(Change detection data)
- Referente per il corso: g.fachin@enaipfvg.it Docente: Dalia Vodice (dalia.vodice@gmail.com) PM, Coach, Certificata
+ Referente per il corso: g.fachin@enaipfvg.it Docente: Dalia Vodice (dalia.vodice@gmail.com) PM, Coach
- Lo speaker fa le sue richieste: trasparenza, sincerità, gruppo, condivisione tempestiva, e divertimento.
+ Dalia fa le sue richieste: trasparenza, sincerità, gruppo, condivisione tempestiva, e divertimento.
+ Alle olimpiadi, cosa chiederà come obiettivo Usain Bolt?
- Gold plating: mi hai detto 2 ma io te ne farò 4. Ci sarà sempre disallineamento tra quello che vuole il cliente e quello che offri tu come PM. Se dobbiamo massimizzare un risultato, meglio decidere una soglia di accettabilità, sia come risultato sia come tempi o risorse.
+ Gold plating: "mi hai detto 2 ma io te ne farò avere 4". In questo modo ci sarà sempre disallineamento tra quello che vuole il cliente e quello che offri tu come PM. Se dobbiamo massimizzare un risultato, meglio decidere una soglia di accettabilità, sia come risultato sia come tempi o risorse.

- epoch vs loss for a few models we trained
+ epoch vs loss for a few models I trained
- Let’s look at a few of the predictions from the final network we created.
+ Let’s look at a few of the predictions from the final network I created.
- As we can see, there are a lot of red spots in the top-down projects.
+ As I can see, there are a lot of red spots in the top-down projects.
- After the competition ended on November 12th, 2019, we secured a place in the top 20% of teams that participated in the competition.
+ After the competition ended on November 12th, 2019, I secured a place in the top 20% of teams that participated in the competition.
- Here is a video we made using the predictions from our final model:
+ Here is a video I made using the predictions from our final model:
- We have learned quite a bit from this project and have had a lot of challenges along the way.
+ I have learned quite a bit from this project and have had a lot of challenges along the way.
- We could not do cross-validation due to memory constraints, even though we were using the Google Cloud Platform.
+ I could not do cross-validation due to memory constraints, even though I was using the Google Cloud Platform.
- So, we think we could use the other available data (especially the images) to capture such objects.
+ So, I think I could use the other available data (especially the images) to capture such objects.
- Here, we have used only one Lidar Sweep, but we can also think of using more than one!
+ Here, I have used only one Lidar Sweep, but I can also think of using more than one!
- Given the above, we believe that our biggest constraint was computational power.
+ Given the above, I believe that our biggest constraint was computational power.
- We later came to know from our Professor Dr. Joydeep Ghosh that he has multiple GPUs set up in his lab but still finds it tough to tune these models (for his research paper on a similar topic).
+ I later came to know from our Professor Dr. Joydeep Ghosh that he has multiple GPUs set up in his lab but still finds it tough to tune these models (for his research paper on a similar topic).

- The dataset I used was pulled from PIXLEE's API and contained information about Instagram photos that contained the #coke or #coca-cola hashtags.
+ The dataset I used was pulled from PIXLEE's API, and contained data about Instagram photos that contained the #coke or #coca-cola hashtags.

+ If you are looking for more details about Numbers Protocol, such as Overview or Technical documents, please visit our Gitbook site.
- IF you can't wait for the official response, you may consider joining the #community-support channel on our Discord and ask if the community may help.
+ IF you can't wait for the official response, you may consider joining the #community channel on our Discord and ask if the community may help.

__Directions__.
Within the data above, filter for lines containing the word "gmail" and copy each one.

__Task answer__.
- Referente per il corso: g.fachin@enaipfvg.it Docente: Dalia Vodice (dalia.vodice@gmail.com) PM, Coach, Certificata
+ Referente per il corso: g.fachin@enaipfvg.it Docente: Dalia Vodice (dalia.vodice@gmail.com) PM, Coach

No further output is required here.